Please transcribe exactly the lines from the line holding "margin: 0 8px 20px 0;" through the end of the data below, and skip any pictures.
── ENTRIES SUPPLIED ──
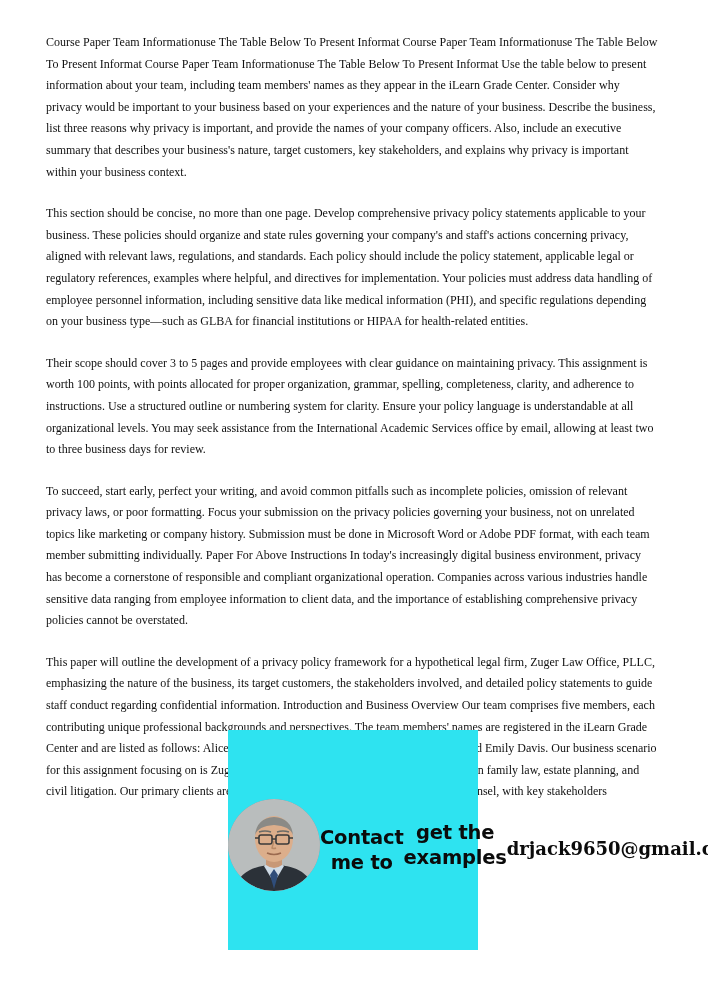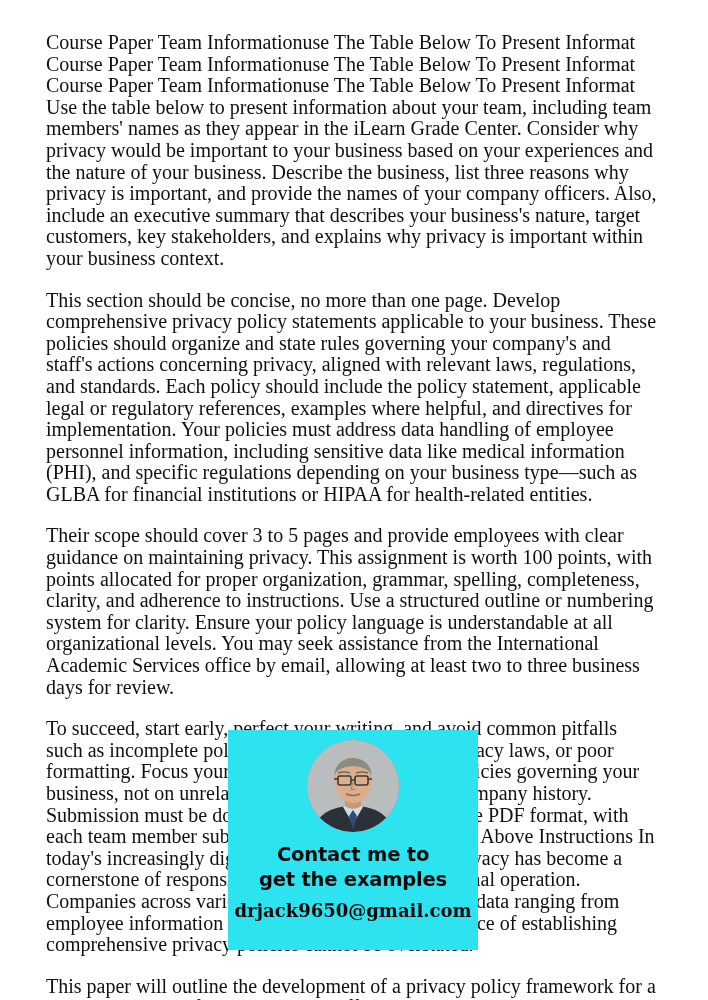--- a/index.html
+++ b/index.html
@@ -30,7 +30,7 @@
     width: 620px;
   }
   .para {
-    font-size: 20px;
+    font-size: 12px;
     line-height: 21.6px;
     text-align: left;
     margin: 0 8px 20px 0;

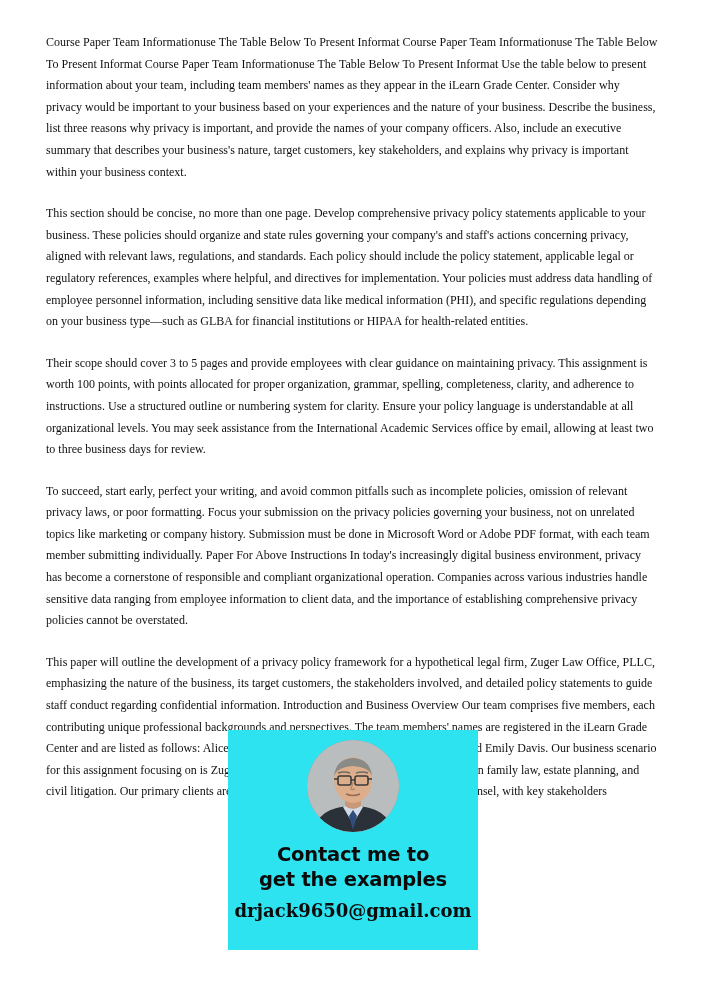--- a/index.html
+++ b/index.html
@@ -48,7 +48,6 @@
     height: 220px;
     background: #2ee3f0;
     display: flex;
-    flex-direction: column;
     align-items: center;
     justify-content: flex-start;
     box-sizing: border-box;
───
▶ _TASK ANSWER_:
     margin: 0 8px 20px 0;

--- a/index.html
+++ b/index.html
@@ -48,7 +48,6 @@
     height: 220px;
     background: #2ee3f0;
     display: flex;
-    flex-direction: column;
     align-items: center;
     justify-content: flex-start;
     box-sizing: border-box;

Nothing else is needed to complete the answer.